Gary Numan chronology
| Strange Charm (1986) | Metal Rhythm (1988) | Automatic (1989) |

Alternative Cover
- US Release cover.

Singles from New Anger
- "New Anger" Released: 19 September 1988; "America" Released: 21 November 1988;

= Metal Rhythm =

Metal Rhythm is the ninth solo studio album by the English musician Gary Numan, released in September 1988 by I.R.S. Records.

Professional ratings
Review scores
| Source | Rating |
| AllMusic |  |

==Overview==
Gary Numan's previous three studio albums had been released on his own record label, Numa Records. The disappointing sales of those albums led to Numan closing down the label and signing a recording contract with I.R.S. Records. Most of the album had been recorded before Numan signed with the label. I.R.S. therefore had little opportunity to make changes to the recorded material, but the label was still able to exert influence on the album's release. Numan wanted to call the album Cold Metal Rhythm after its song of the same name, but I.R.S. believed that the shortened title sounded less negative and more commercial.

Musically, Metal Rhythm represented a move by Numan into a more commercial sound, although it preserved continuity with Numan's previous studio albums. Metal Rhythm made liberal use of female backing vocals, which Numan had incorporated into his four previous albums; also, the futuristic funk that characterised Numan's previous albums remained on Metal Rhythm, but the programmed beats, hustling vocals and rock power chords gave the album an edgier, more psyched-up vibe. The album's sense of aggression is present lyrically as well as musically. On the liner notes for the album's 1999 re-release, Steve Malins writes that "like Trent Reznor's NIN debut, the persona projected on Metal Rhythm is restless, emotionally unstable, scathing about human frailties and flaws, self loathing about his own." In the songs "This Is Emotion", "New Anger" and "Devious", Numan lashes out at the emotional desolation and manipulative personalities he had encountered throughout his career, and "Respect" is rumoured to be about Numan's falling out with Hohokam, a band signed to Numa Records and Numan's support act during the 1984 Berserker tour. Numan himself remarked:

I must admit that one of my reasons for wanting to get back into the charts was revenge. I wanted to get back at everyone who had put the knife in. In fact the Metal Rhythm album is one of the most aggressive of my career. I poured out my nerves and frustration into my music, making it very psyched-up, raw and uncompromising.

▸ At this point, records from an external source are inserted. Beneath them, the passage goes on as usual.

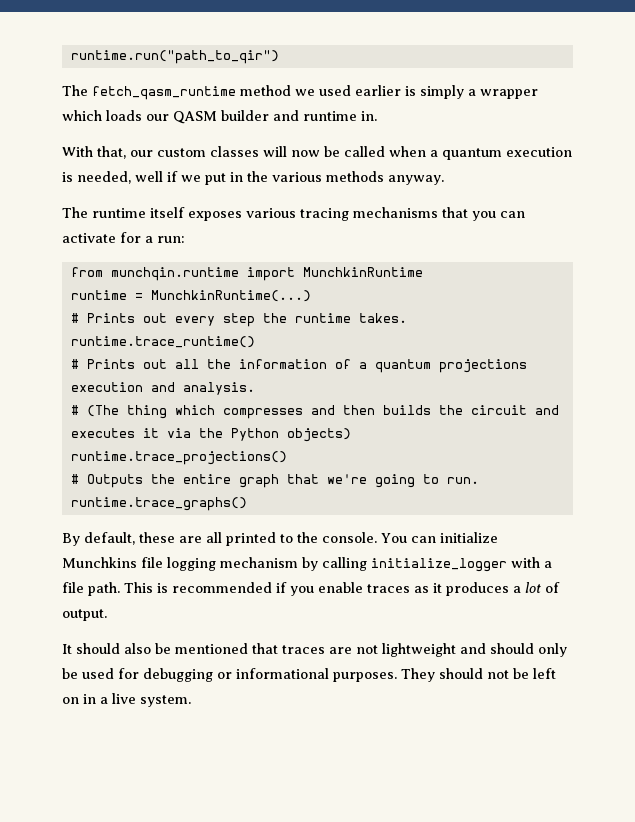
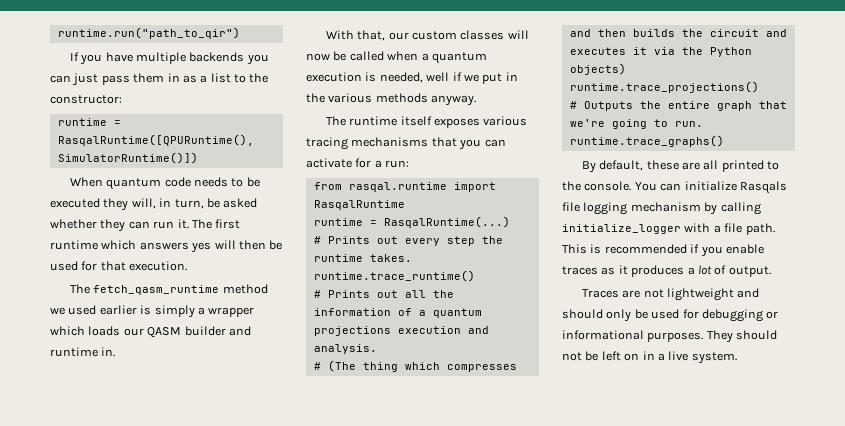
+ If you have multiple backends you can just pass them in as a list to the constructor:
+ runtime = RasqalRuntime([QPURuntime(), SimulatorRuntime()])
+ When quantum code needs to be executed they will, in turn, be asked whether they can run it. The first runtime which answers yes will then be used for that execution.
- from munchqin.runtime import MunchkinRuntime
- runtime = MunchkinRuntime(...)
+ from rasqal.runtime import RasqalRuntime
+ runtime = RasqalRuntime(...)
- You can initialize Munchkins file logging mechanism by calling initialize_logger with a file path.
+ You can initialize Rasqals file logging mechanism by calling initialize_logger with a file path.
- It should also be mentioned that traces are not lightweight and should only be used for debugging or informational purposes.
+ Traces are not lightweight and should only be used for debugging or informational purposes.

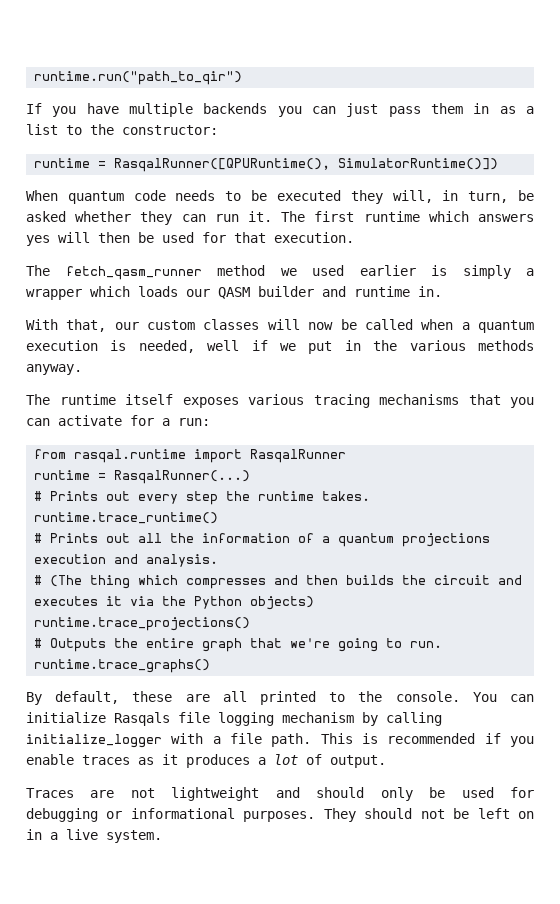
- runtime = RasqalRuntime([QPURuntime(), SimulatorRuntime()])
+ runtime = RasqalRunner([QPURuntime(), SimulatorRuntime()])
- The fetch_qasm_runtime method we used earlier is simply a wrapper which loads our QASM builder and runtime in.
+ The fetch_qasm_runner method we used earlier is simply a wrapper which loads our QASM builder and runtime in.
- from rasqal.runtime import RasqalRuntime
- runtime = RasqalRuntime(...)
+ from rasqal.runtime import RasqalRunner
+ runtime = RasqalRunner(...)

Metal Rhythm was released in September 1988 and although its edgy, industrial-funk sound met with favour from fans and some positive reviews in the UK music press, it sold poorly. The album charted at No. 48, while its singles, "New Anger" and "America", charted at No. 46 and No. 49 respectively. Numan later recalled:

I think IRS expected to have success with me straight away. I remember the managing director of the UK division, Steve Tannet, leaping around his office when he played the first single from the album, "New Anger". I was happy about his enthusiasm but a little embarrassed at the sight of such a chubby man dancing around. IRS had chosen the title track after listening to the finished album and felt it particularly strong from the very beginning. Steve was full of it, the song was going to be a big hit, it would do this, that and the other. He forgot about that in October when it reached 46 in the UK charts. We were up in his office a few weeks after the release and he said, 'Of course, you chose the wrong single there, we never wanted that one at all.' 'Hello, 'I thought, 'Earth calling Tannet.' He flatly denied that he'd chosen the single and danced around his office. It was record company bullshit supreme.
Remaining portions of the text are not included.